En particulier, les paysages régulateurs concernés contrôlent l’activation des gènes Hox, dits «gènes architectes». Ils établissent le plan d’organisation du corps, en déterminant la position et l’identité de segments ou d’organes. Ils agissent au sommet d’un réseau complexe de milliers de gènes opérationnels en pilotant leur expression. Une mutation dans ces gènes peut donc entraîner de profondes modifications anatomiques, expliquant certainement leur implication déterminante dans l’évolution.


«Le fait que ces gènes soient impliqués est un exemple saisissant de la manière dont l’évolution innove, en recyclant du vieux pour faire du neuf», commente Denis Duboule, professeur à l’UNIGE et au Collège de France, et initiateur de l’étude. «Plutôt que de construire un nouveau système régulateur pour les doigts, la nature a détourné un dispositif existant, initialement actif dans le cloaque ».


Une nouvelle pièce dans le puzzle de l’évolution 

Ce ne sont donc pas uniquement les gènes opérationnels ou codants qui évoluent, mais surtout l’architecture de leur régulation.
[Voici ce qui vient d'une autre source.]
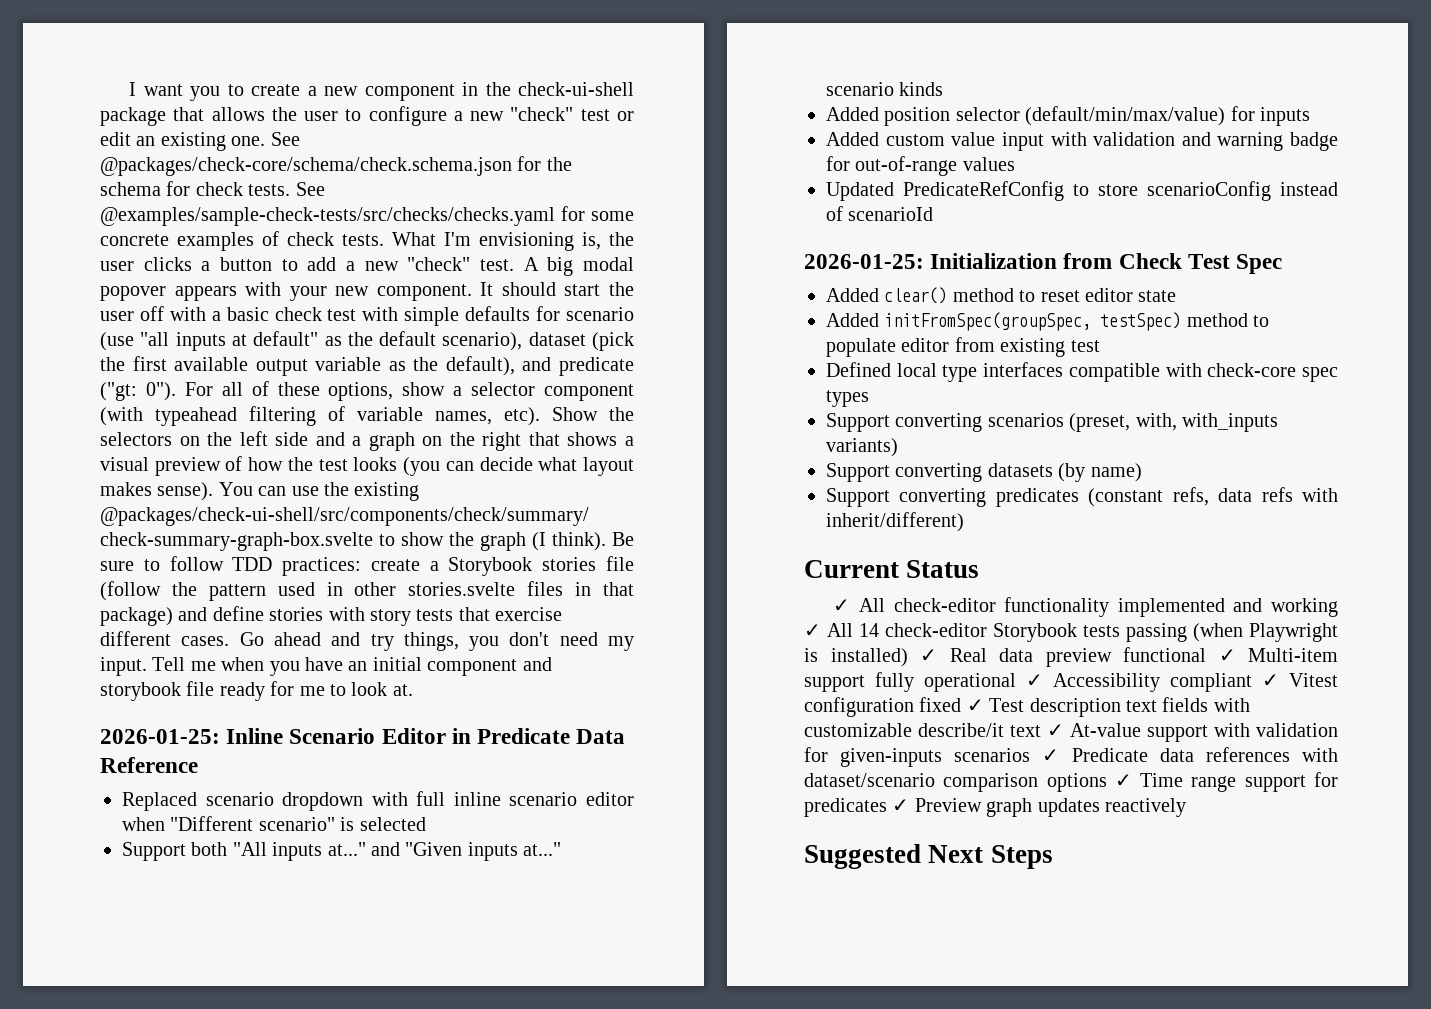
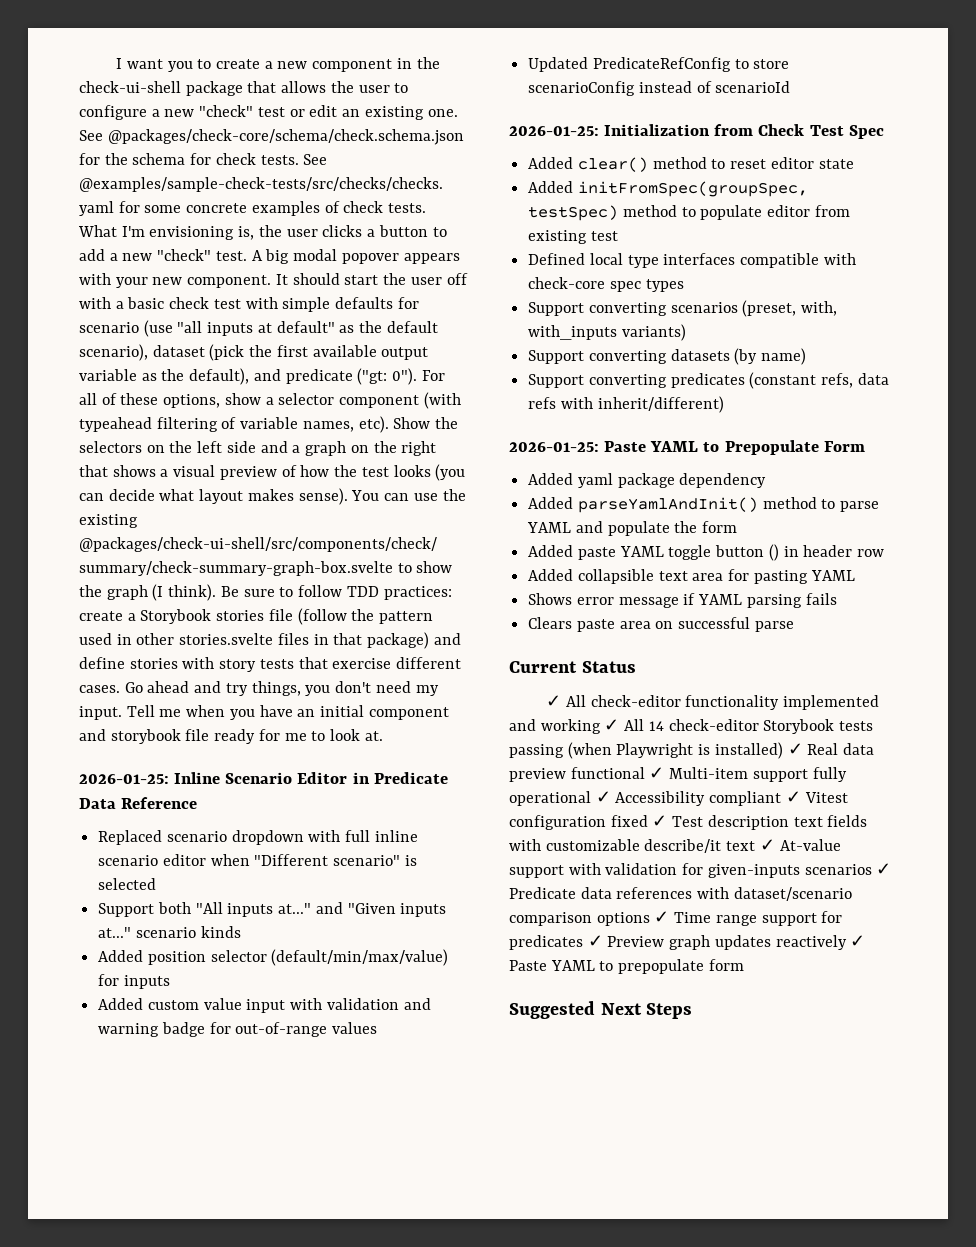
+ 2026-01-25: Paste YAML to Prepopulate Form
+ Added yaml package dependency
+ Added parseYamlAndInit() method to parse YAML and populate the form
+ Added paste YAML toggle button () in header row
+ Added collapsible text area for pasting YAML
+ Shows error message if YAML parsing fails
+ Clears paste area on successful parse
- ✓ All check-editor functionality implemented and working ✓ All 14 check-editor Storybook tests passing (when Playwright is installed) ✓ Real data preview functional ✓ Multi-item support fully operational ✓ Accessibility compliant ✓ Vitest configuration fixed ✓ Test description text fields with customizable describe/it text ✓ At-value support with validation for given-inputs scenarios ✓ Predicate data references with dataset/scenario comparison options ✓ Time range support for predicates ✓ Preview graph updates reactively
+ ✓ All check-editor functionality implemented and working ✓ All 14 check-editor Storybook tests passing (when Playwright is installed) ✓ Real data preview functional ✓ Multi-item support fully operational ✓ Accessibility compliant ✓ Vitest configuration fixed ✓ Test description text fields with customizable describe/it text ✓ At-value support with validation for given-inputs scenarios ✓ Predicate data references with dataset/scenario comparison options ✓ Time range support for predicates ✓ Preview graph updates reactively ✓ Paste YAML to prepopulate form

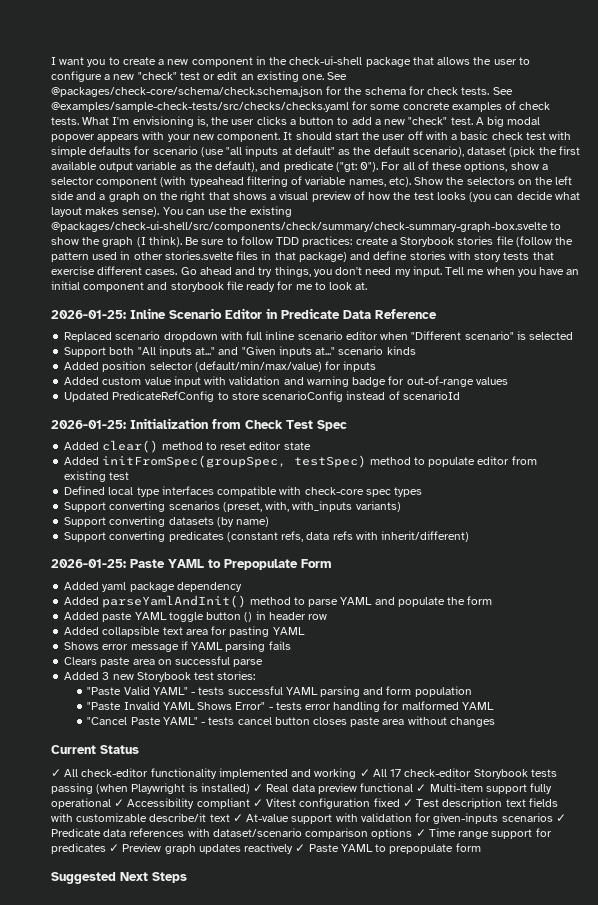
+ Added 3 new Storybook test stories:
+ "Paste Valid YAML" - tests successful YAML parsing and form population
+ "Paste Invalid YAML Shows Error" - tests error handling for malformed YAML
+ "Cancel Paste YAML" - tests cancel button closes paste area without changes
- ✓ All check-editor functionality implemented and working ✓ All 14 check-editor Storybook tests passing (when Playwright is installed) ✓ Real data preview functional ✓ Multi-item support fully operational ✓ Accessibility compliant ✓ Vitest configuration fixed ✓ Test description text fields with customizable describe/it text ✓ At-value support with validation for given-inputs scenarios ✓ Predicate data references with dataset/scenario comparison options ✓ Time range support for predicates ✓ Preview graph updates reactively ✓ Paste YAML to prepopulate form
+ ✓ All check-editor functionality implemented and working ✓ All 17 check-editor Storybook tests passing (when Playwright is installed) ✓ Real data preview functional ✓ Multi-item support fully operational ✓ Accessibility compliant ✓ Vitest configuration fixed ✓ Test description text fields with customizable describe/it text ✓ At-value support with validation for given-inputs scenarios ✓ Predicate data references with dataset/scenario comparison options ✓ Time range support for predicates ✓ Preview graph updates reactively ✓ Paste YAML to prepopulate form

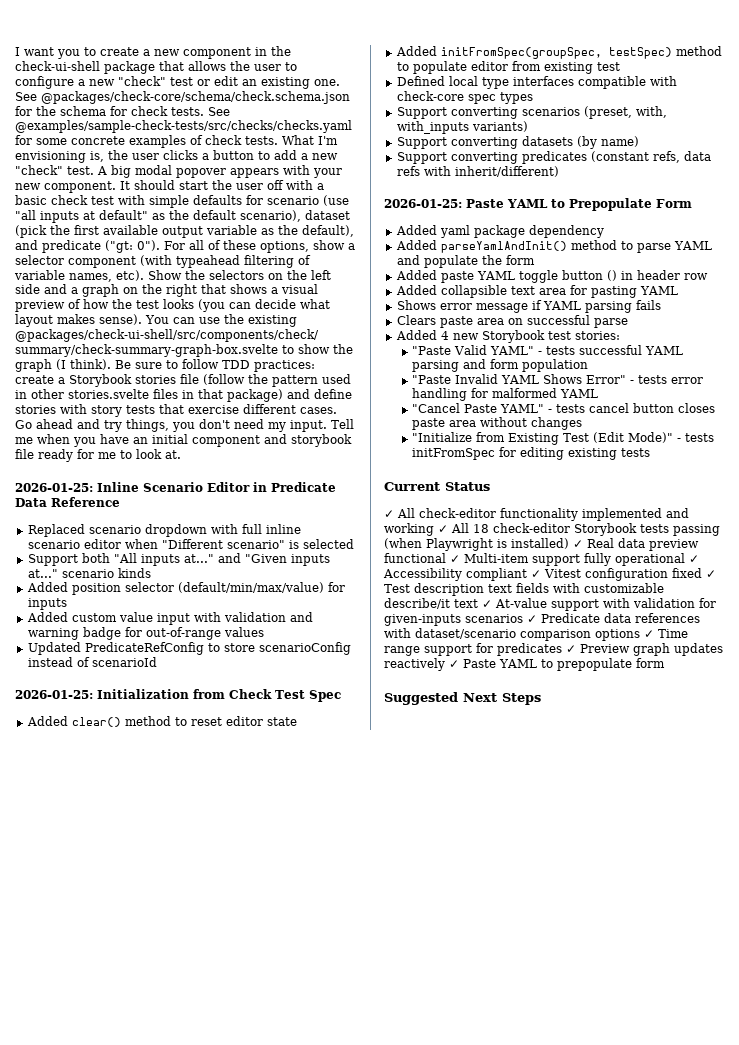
- Added 3 new Storybook test stories:
+ Added 4 new Storybook test stories:
+ "Initialize from Existing Test (Edit Mode)" - tests initFromSpec for editing existing tests
- ✓ All check-editor functionality implemented and working ✓ All 17 check-editor Storybook tests passing (when Playwright is installed) ✓ Real data preview functional ✓ Multi-item support fully operational ✓ Accessibility compliant ✓ Vitest configuration fixed ✓ Test description text fields with customizable describe/it text ✓ At-value support with validation for given-inputs scenarios ✓ Predicate data references with dataset/scenario comparison options ✓ Time range support for predicates ✓ Preview graph updates reactively ✓ Paste YAML to prepopulate form
+ ✓ All check-editor functionality implemented and working ✓ All 18 check-editor Storybook tests passing (when Playwright is installed) ✓ Real data preview functional ✓ Multi-item support fully operational ✓ Accessibility compliant ✓ Vitest configuration fixed ✓ Test description text fields with customizable describe/it text ✓ At-value support with validation for given-inputs scenarios ✓ Predicate data references with dataset/scenario comparison options ✓ Time range support for predicates ✓ Preview graph updates reactively ✓ Paste YAML to prepopulate form

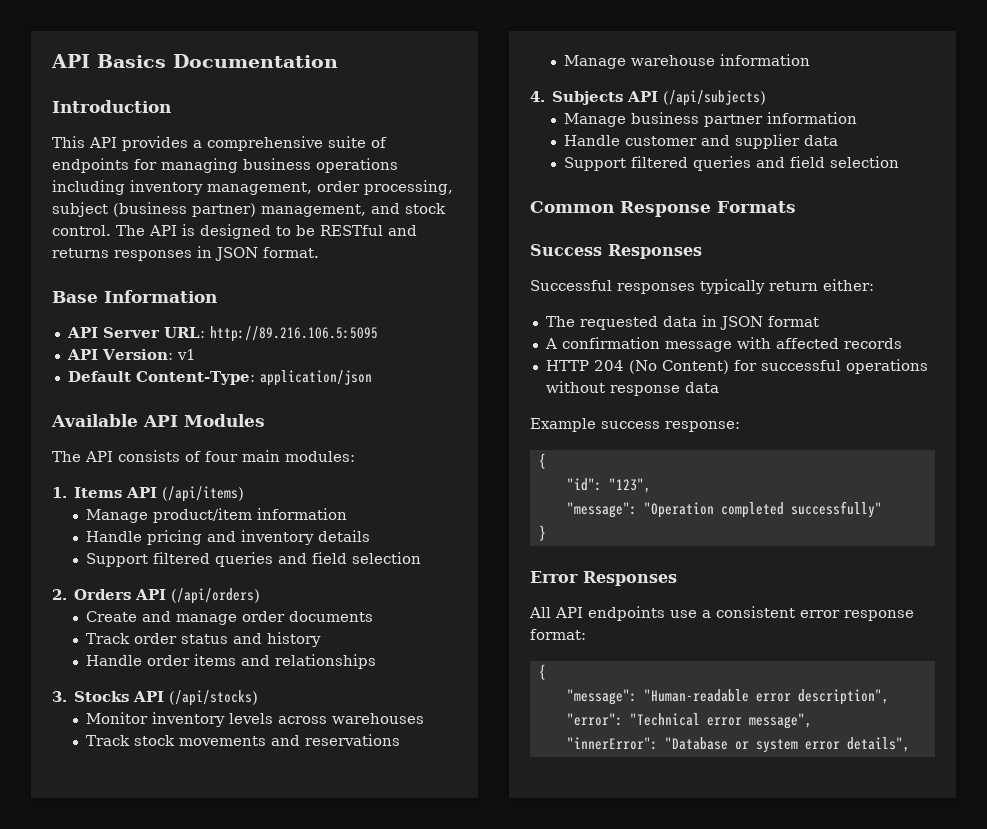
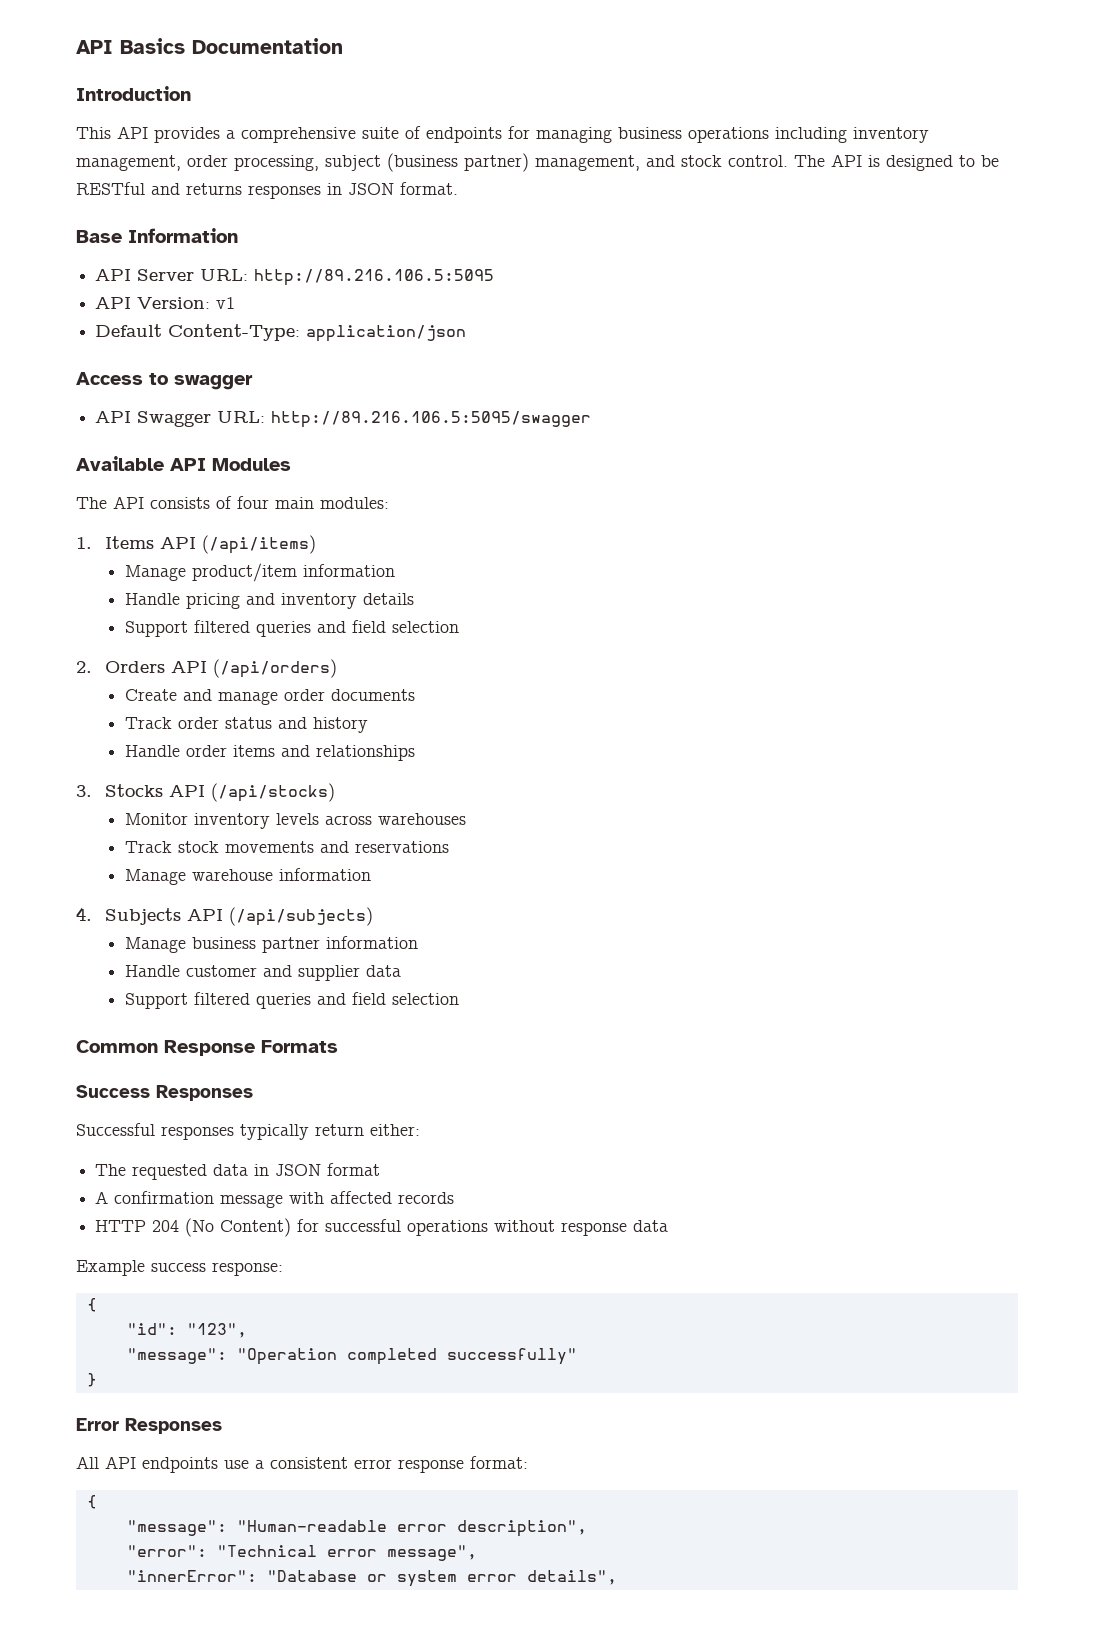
+ Access to swagger
+ API Swagger URL: http://89.216.106.5:5095/swagger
Et parfois, une région entière peut être recyclée dans un autre contexte morphologique, comme c’est le cas du cloaque aux doigts. Reste désormais à découvrir non plus où ces modifications apparaissent sur le génome, mais comment, afin de continuer à décrire les mécanismes de l’évolution et expliquer le passage d’un lointain ancêtre aquatique au poisson et à l’humain actuels.